Sardari Qajar was an Iranian born into the Azerbaijani Qajar dynasty that ruled Persia for almost 200 years until 1925, when the Iranian Mohammad Khan was crowned Shah and began a campaign of violence against Iran's Azerbaijani citizens.
Azerbaijan was eventually divided up between Russian and Iran after a long series of wars, and today over 30 million Azerbaijanis still live in Iran. Sardari Qajar was a member of this indigenous Azerbaijani community in Iran.
Azerbaijani Jews maintain good relationships until this day with their non-Jewish and Muslim neighbors. Jews even maintain the only Jewish town in the world outside of Israel in Azerbaijan. Qirmisi Qesebe is the only town in the world outside of Israel where Jews constitute the majority. Many famous Jews have also come from Azerbaijani background, such as Garry Kasparov, considered the world’s greatest chess player.
When the Germans entered Paris, the 26-year-old Azerbaijani Muslim Sardari Qajar was left in charge of France’s Iranian Jews, as the Nazis and their French agents began sending the local Jewish population to be exterminated in death camps in far-away Poland.
In 1940, the Nazis required all the Jews of France to register with the police and wear a yellow Jewish star. Sardari Qajar sent a letter to the French government now exiled to Vichy explaining that the Iranian Jews should be left alone because they had completely assimilated into the Persian culture. The unique place of Jews in the Persian world goes all the way back to Queen Esther, who married the Persian King Ahasuerus and saved the Persian Jews from Haman.
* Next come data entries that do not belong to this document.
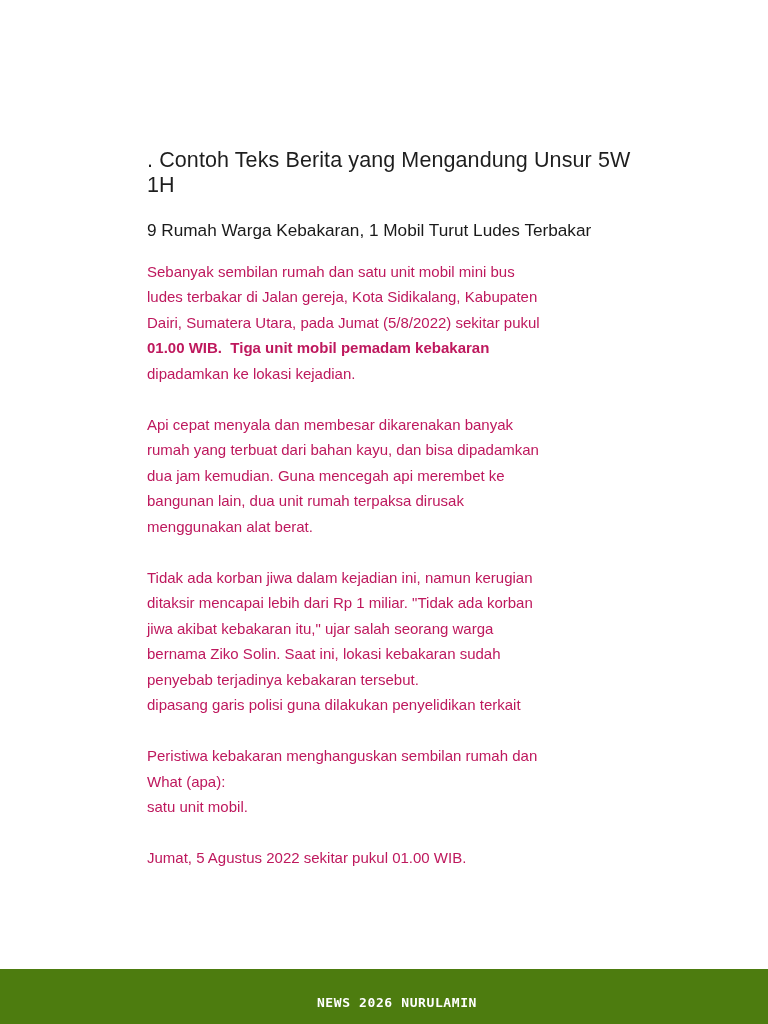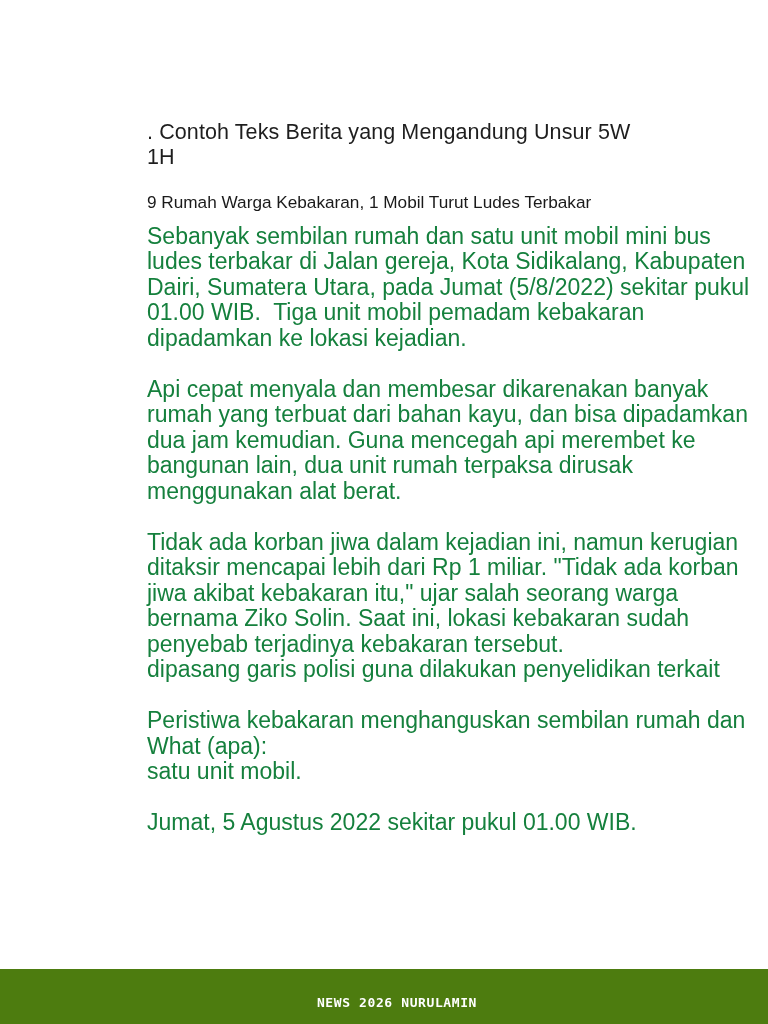--- a/index.html
+++ b/index.html
@@ -11,42 +11,42 @@
       width: 768px;
       height: 1024px;
       position: relative;
       overflow: hidden;
       font-family: "Liberation Sans", sans-serif;
       color: #1a1a1a;
     }
     .doc {
       position: absolute;
       left: 147px;
-      top: 120px;
+      top: 148px;
       width: 520px;
     }
     .doc-title {
       font-size: 21.5px;
       line-height: 25px;
       margin: 0 0 20px 0;
       font-weight: normal;
       color: #1e1e1e;
       letter-spacing: 0.1px;
     }
     .headline {
       font-size: 17.2px;
       line-height: 25.5px;
-      margin: 0 0 8px 0;
+      margin: 0 0 15px 0;
       color: #1a1a1a;
     }
     .para {
-      font-size: 23px;
+      font-size: 15px;
       line-height: 25.5px;
       margin: 0 0 25.5px 0;
-      color: #15803d;
+      color: #be185d;
     }
     .para .line {
       display: block;
       white-space: nowrap;
     }
     .section-label {
       display: block;
     }
     .footer-bar {
       position: absolute;
@@ -77,21 +77,21 @@
     <span class="section-label">. Contoh Teks Berita yang Mengandung Unsur 5W</span>
     <span class="section-label">1H</span>
   </h1>
 
   <div class="headline">9 Rumah Warga Kebakaran, 1 Mobil Turut Ludes Terbakar</div>
 
   <div class="para">
     <span class="line">Sebanyak sembilan rumah dan satu unit mobil mini bus</span>
     <span class="line">ludes terbakar di Jalan gereja, Kota Sidikalang, Kabupaten</span>
     <span class="line">Dairi, Sumatera Utara, pada Jumat (5/8/2022) sekitar pukul</span>
-    <span class="line" style="white-space: pre;">01.00 WIB.  Tiga unit mobil pemadam kebakaran</span>
+    <span class="line" style="white-space: pre; font-weight: bold;">01.00 WIB.  Tiga unit mobil pemadam kebakaran</span>
     <span class="line">dipadamkan ke lokasi kejadian.</span>
   </div>
 
   <div class="para">
     <span class="line">Api cepat menyala dan membesar dikarenakan banyak</span>
     <span class="line">rumah yang terbuat dari bahan kayu, dan bisa dipadamkan</span>
     <span class="line">dua jam kemudian. Guna mencegah api merembet ke</span>
     <span class="line">bangunan lain, dua unit rumah terpaksa dirusak</span>
     <span class="line">menggunakan alat berat.</span>
   </div>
Inexplicably, and some say miraculously, Sardari Qajar’s scheme worked, and Iranian Jews were not required to wear the yellow Star of David. Over 75,000 French Jews were eventually sent to Nazi death camps, but all of France’s Persian Jews remained untouched. For those Jews who wanted to leave France, Sardari Qajar courageously issued Iranian passports for entire families without official Iranian government approval, thus saving thousands from the Nazi Holocaust.
When Yad Vashem, Jerusalem’s distinguished Holocaust Museum, asked Sardari about his work in France, he answered simply: “As you may know, I had the pleasure of being the Iranian consul in Paris during the German occupation of France, and as such it was my duty to save all Iranians, including Iranian Jews.” In 2004, the Simon Wiesenthal Center in Los Angeles honored Sardari Qajar. The Center is an organization that researches the Holocaust, confronts antisemitism, hate and terrorism, stands with Israel and defends the safety of Jews worldwide.
What the Iranian Muslim Sardari Qajar did for the Jewish people was an expression of thousands of years of peaceful coexistence between Jews and the Azerbaijani and Persian peoples. Sardari Qajar reflects a time when religion and ethnic background were superseded by the importance of humanity’s commonality and commonwealth. Growing up among the Azerbaijani people who lived in harmony with Jews, Sardari Qajar understood the importance of respect, the sanctity of life and the courage it takes to protect one another. A lesson we all must learn in the wake of the Holocaust.